(Web page revision data)
• • • • •

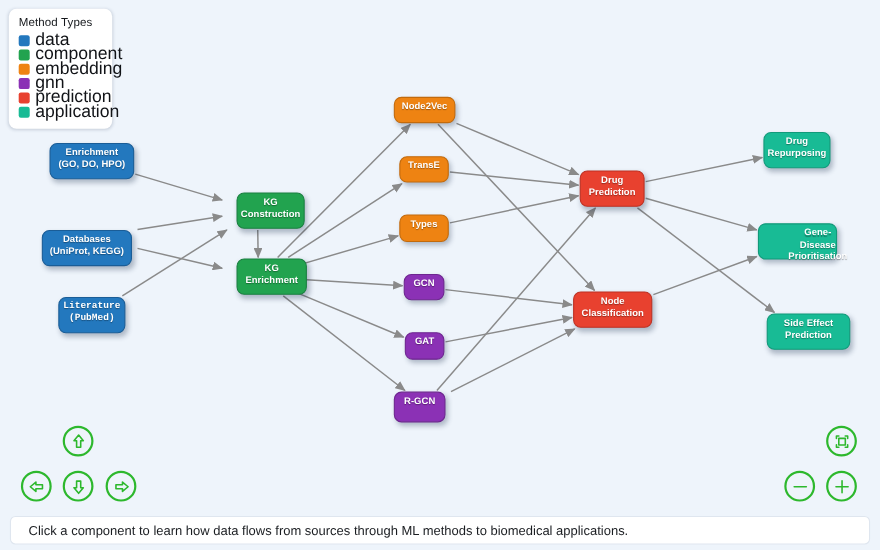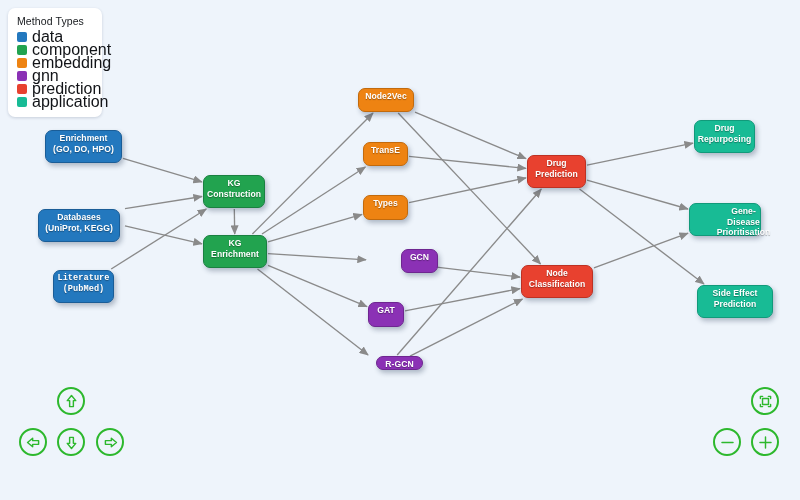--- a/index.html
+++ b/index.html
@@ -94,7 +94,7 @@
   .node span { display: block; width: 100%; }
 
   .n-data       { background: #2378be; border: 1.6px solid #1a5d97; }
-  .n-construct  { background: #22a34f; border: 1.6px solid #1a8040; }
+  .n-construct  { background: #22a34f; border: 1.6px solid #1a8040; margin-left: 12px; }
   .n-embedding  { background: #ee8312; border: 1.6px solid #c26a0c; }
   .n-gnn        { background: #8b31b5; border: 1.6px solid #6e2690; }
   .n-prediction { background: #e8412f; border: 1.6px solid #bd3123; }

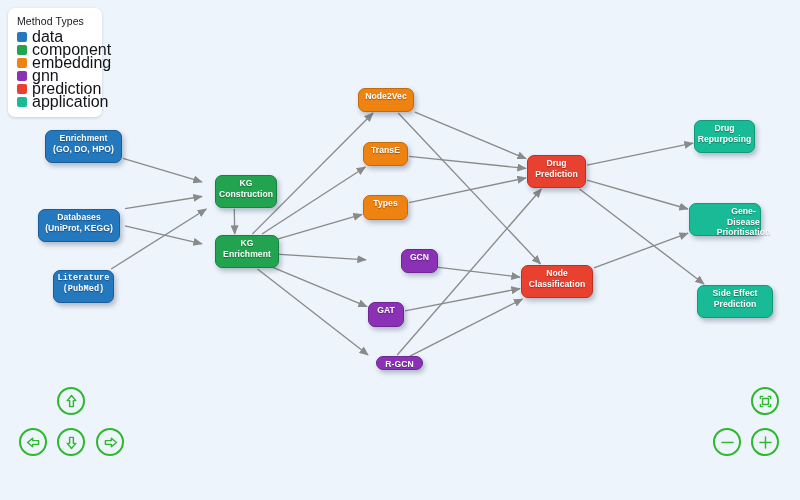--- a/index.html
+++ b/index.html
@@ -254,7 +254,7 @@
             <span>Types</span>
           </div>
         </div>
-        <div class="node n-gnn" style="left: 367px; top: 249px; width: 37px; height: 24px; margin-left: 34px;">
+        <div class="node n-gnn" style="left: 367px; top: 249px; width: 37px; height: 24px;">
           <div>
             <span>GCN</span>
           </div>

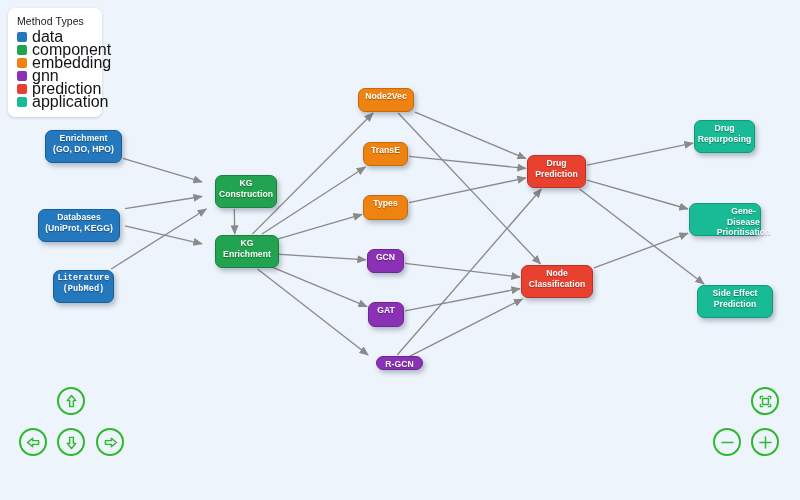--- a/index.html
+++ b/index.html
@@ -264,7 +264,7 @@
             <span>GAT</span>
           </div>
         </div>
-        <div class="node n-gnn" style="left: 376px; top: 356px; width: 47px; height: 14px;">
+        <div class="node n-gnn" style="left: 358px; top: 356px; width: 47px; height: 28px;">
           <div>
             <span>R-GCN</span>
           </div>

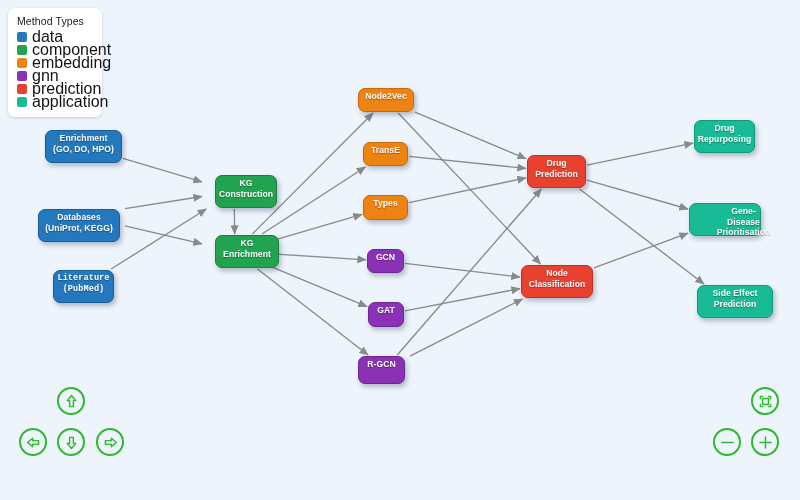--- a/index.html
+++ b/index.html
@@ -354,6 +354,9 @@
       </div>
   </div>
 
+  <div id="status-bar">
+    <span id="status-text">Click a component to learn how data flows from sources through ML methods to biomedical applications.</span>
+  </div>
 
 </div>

• • • • •

**DESCRIPTION OF THE TASK:** Could you please write out exactly the lines from the start of the entries above through the line that holds "#1a8040; margin-left: 12px;", both included, with no pictures?

**PROBLEM SOLUTION:**
--- a/index.html
+++ b/index.html
@@ -94,7 +94,7 @@
   .node span { display: block; width: 100%; }
 
   .n-data       { background: #2378be; border: 1.6px solid #1a5d97; }
-  .n-construct  { background: #22a34f; border: 1.6px solid #1a8040; }
+  .n-construct  { background: #22a34f; border: 1.6px solid #1a8040; margin-left: 12px; }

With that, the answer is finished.